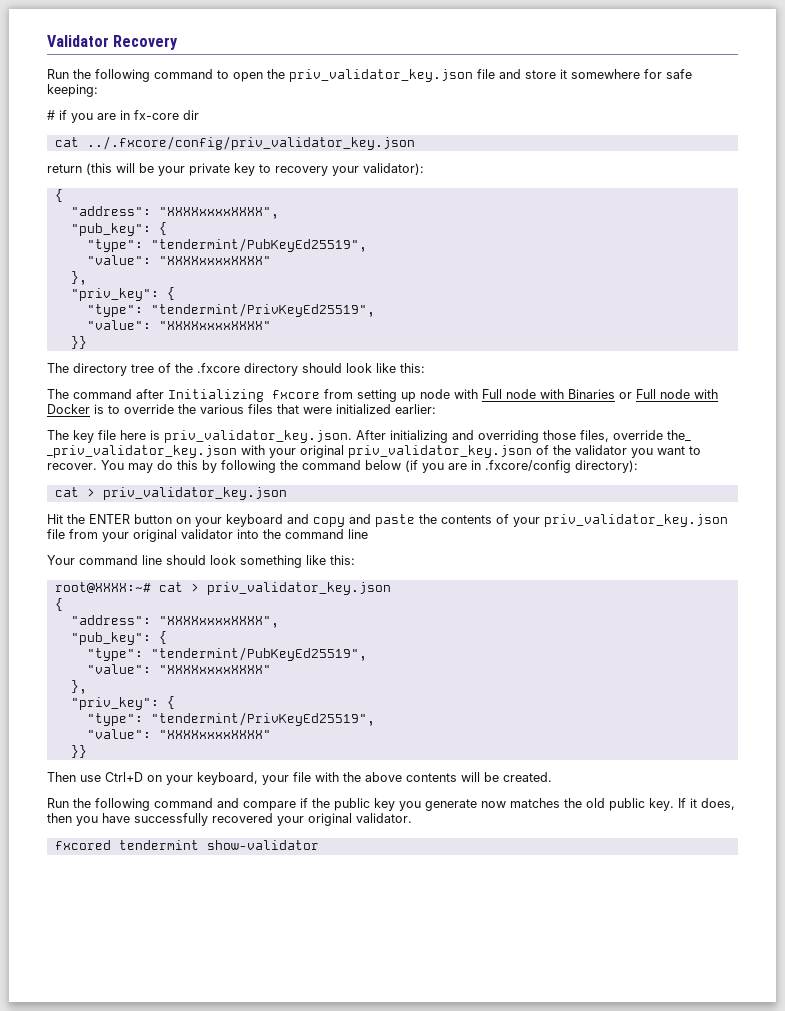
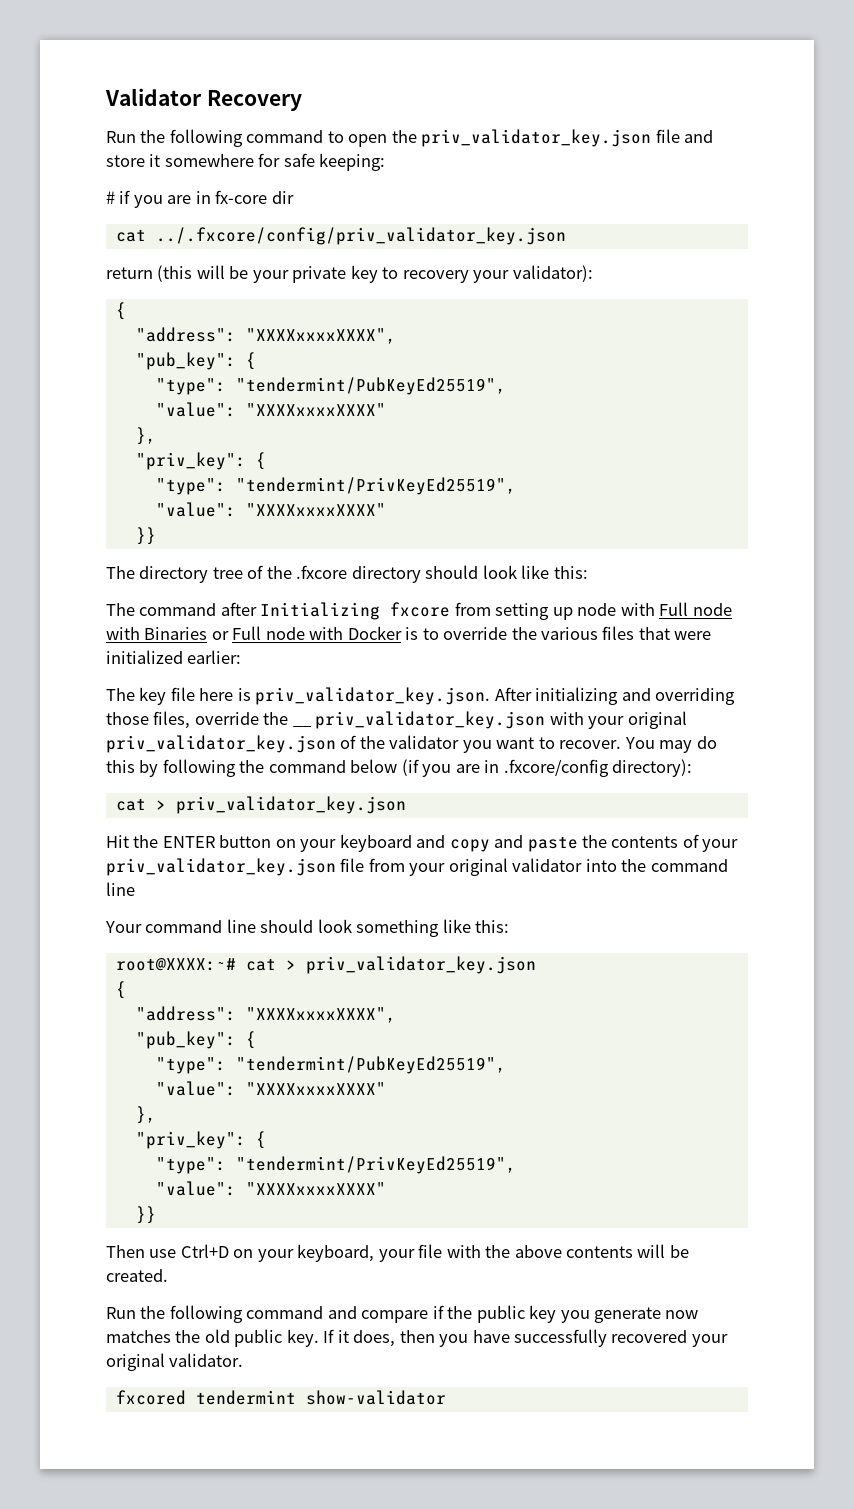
- The key file here is priv_validator_key.json. After initializing and overriding those files, override the_ _priv_validator_key.json with your original priv_validator_key.json of the validator you want to recover.
+ The key file here is priv_validator_key.json. After initializing and overriding those files, override the __ priv_validator_key.json with your original priv_validator_key.json of the validator you want to recover.

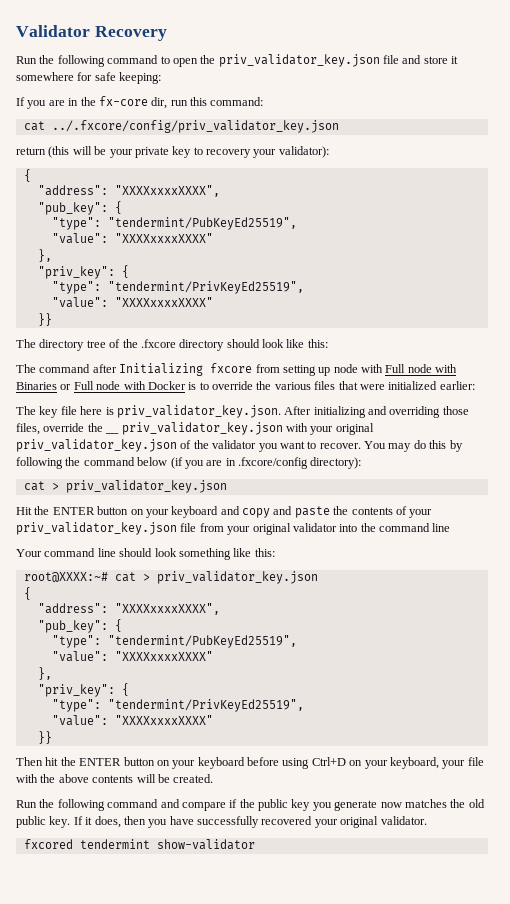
- # if you are in fx-core dir
+ If you are in the fx-core dir, run this command:
- Then use Ctrl+D on your keyboard, your file with the above contents will be created.
+ Then hit the ENTER button on your keyboard before using Ctrl+D on your keyboard, your file with the above contents will be created.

============================================================

- _About this exercise_:
Going through the listing above, count the lines in which the word "core" appears, and give only the number.

- _Task answer_:
2